MULA-MULA TERDENGARLAH BUNYINYA, hiruk-pikuk para penguin raja (Aptenodytes patagonicus) yang saling memanggil, berkelahi, bercumbu. Bagaikan suara para pelajar yang menghambur ke lapangan sekolah di waktu istirahat. Lalu, baunya pun mulai tercium, bau ikan yang menyengat bercampur amoniak yang berasal dari kotoran burung-burung itu. Namun, gangguan terhadap telinga dan hidung tersebut hanyalah awal dari tontonan bagi kita.
!break!
Ketika fotografer Stefano Unterthiner mendaki punggung gunung berapi di Pulau Possession—sebuah lokasi yang basah dan berangin di Kepulauan Crozet, kurang lebih 2.250 kilometer di utara Antartika—ia memandangi sebuah lembah yang padat dipenuhi oleh penguin raja. Berjumlah puluhan ribu ekor, semuanya berdiri. Seakan berkumpul menghadiri rapat umum.
Saat itu adalah musim panas di Belahan Bumi Selatan. Musim bertelur, masa ketika para penguin yang gesit dan cepat di dalam air dengan canggung naik ke darat untuk berganti bulu, mencari pasangan, dan “melahirkan” sejumlah anak penguin dengan bantuan keberuntungan. Sesuai namanya, penguin raja memiliki bentuk yang mengesankan jika dibandingkan dengan burung-burung laut lainnya. Dengan tinggi mencapai satu meter dan bobot rata-rata 13 kilogram, mereka merupakan penguin terbesar kedua setelah penguin kaisar. Sang raja juga merupakan salah satu penguin berpenampilan paling mencolok, dengan corak berwarna jingga cerah di bagian kepala, paruh, leher, serta dada bagian atas.

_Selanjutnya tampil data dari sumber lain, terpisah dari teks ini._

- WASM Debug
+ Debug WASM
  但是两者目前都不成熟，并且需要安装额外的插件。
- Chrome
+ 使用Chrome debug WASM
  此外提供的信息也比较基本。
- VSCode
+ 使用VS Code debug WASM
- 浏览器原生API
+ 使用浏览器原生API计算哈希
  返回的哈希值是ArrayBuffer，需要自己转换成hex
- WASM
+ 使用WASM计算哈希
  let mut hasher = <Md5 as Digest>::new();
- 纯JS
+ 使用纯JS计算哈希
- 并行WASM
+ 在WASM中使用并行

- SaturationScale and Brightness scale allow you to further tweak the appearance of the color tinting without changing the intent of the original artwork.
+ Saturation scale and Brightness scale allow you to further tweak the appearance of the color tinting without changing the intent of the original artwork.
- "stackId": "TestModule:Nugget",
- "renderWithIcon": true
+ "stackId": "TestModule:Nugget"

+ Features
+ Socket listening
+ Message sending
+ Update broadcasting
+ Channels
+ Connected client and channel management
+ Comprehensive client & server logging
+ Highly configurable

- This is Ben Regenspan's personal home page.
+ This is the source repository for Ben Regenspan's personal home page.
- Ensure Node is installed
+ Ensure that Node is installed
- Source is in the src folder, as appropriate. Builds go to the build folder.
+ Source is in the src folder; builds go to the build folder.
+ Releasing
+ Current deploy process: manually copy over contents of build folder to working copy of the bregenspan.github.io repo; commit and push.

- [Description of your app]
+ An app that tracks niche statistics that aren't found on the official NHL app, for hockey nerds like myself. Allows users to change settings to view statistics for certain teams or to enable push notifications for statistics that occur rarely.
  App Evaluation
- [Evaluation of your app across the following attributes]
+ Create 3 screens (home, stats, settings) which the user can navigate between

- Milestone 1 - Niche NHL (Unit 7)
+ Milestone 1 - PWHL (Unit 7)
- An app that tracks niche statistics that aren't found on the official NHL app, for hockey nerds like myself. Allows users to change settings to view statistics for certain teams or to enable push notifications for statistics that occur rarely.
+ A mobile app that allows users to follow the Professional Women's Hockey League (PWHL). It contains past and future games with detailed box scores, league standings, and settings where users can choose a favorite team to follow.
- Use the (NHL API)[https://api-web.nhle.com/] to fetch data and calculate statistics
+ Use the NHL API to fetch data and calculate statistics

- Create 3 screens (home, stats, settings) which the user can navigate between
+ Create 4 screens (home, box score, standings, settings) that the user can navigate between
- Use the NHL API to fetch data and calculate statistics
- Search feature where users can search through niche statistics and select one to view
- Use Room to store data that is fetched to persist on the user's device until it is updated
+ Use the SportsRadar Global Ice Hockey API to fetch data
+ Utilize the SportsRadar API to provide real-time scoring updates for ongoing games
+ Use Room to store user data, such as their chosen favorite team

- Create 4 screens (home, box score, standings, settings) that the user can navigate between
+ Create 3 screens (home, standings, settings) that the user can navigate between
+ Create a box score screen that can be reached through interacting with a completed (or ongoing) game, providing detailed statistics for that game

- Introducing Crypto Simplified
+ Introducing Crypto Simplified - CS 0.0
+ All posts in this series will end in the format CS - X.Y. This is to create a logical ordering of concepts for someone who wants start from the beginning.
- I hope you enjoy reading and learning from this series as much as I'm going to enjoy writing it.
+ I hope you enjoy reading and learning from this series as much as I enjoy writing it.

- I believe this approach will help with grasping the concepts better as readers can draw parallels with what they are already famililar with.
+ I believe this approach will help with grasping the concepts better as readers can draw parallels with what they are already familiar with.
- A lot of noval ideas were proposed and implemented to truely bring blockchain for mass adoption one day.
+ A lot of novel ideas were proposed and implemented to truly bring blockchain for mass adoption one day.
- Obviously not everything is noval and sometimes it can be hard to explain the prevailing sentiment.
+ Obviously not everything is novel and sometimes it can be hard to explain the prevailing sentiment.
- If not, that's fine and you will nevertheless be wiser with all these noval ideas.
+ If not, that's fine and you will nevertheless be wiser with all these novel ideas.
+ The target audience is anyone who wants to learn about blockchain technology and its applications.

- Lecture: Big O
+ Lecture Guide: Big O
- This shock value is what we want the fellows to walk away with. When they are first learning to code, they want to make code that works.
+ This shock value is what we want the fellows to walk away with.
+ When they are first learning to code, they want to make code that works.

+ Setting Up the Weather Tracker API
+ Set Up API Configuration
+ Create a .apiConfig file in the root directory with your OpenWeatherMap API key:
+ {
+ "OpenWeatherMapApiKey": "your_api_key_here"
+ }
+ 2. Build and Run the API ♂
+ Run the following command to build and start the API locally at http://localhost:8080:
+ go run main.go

Di Pulau Possession, penguin raja berkem-bang biak menjadi enam koloni. Koloni terbesar mendiami lahan bertabur batuan besar seluas 36 hektare, yang oleh para peneliti asal Prancis disebut Jardin Japonais (Taman Jepang).
Akan tetapi, tidak seperti halnya sebuah taman yang tenang, Unterthiner menyaksikan koloni tersebut ramai dengan drama yang dibuat oleh burung-burung yang mencoba mempertahankan petak-petak lahan kecil yang diameternya tidak lebih besar dari satu meter. Penguin raja tidak membangun sarang. Di lahannya yang terbatas, penguin jantan dan betina bergantian tugas mengerami telur yang diseimbangkan di kaki dan ditutupi kulit bagian bawah tubuh mereka. Mereka mengerami anak penguin yang baru lahir dengan cara yang sama, sampai si anak ditumbuhi bulu yang cukup tebal untuk beradaptasi dengan lingkungan sekitar.
Selama periode tiga bulan tersebut, para penguin dewasa akan menyosor semua pelanggar batas wilayah. Para pelanggar utama biasanya adalah burung petrel dan skua—jenis-jenis burung laut yang berbeda—yang menyantap telur dan anak penguin. Para peneliti memperkirakan, seekor penguin raja dewasa menghabiskan empat jam dan melancarkan 2.000 patokan setiap harinya untuk mengusir penyusup wilayah.
”Untuk keramaian besar seperti itu, tidak terjadi kekacauan,” kata Unterthiner, yang menetap di Pulau Possession tersebut dari bulan Desember hingga April. ”Penguin-penguin tersebut tampak terorganisasi dengan sangat rapi, hampir seperti sebuah formasi tentara, setiap ekor menjaga lahannya masing-masing."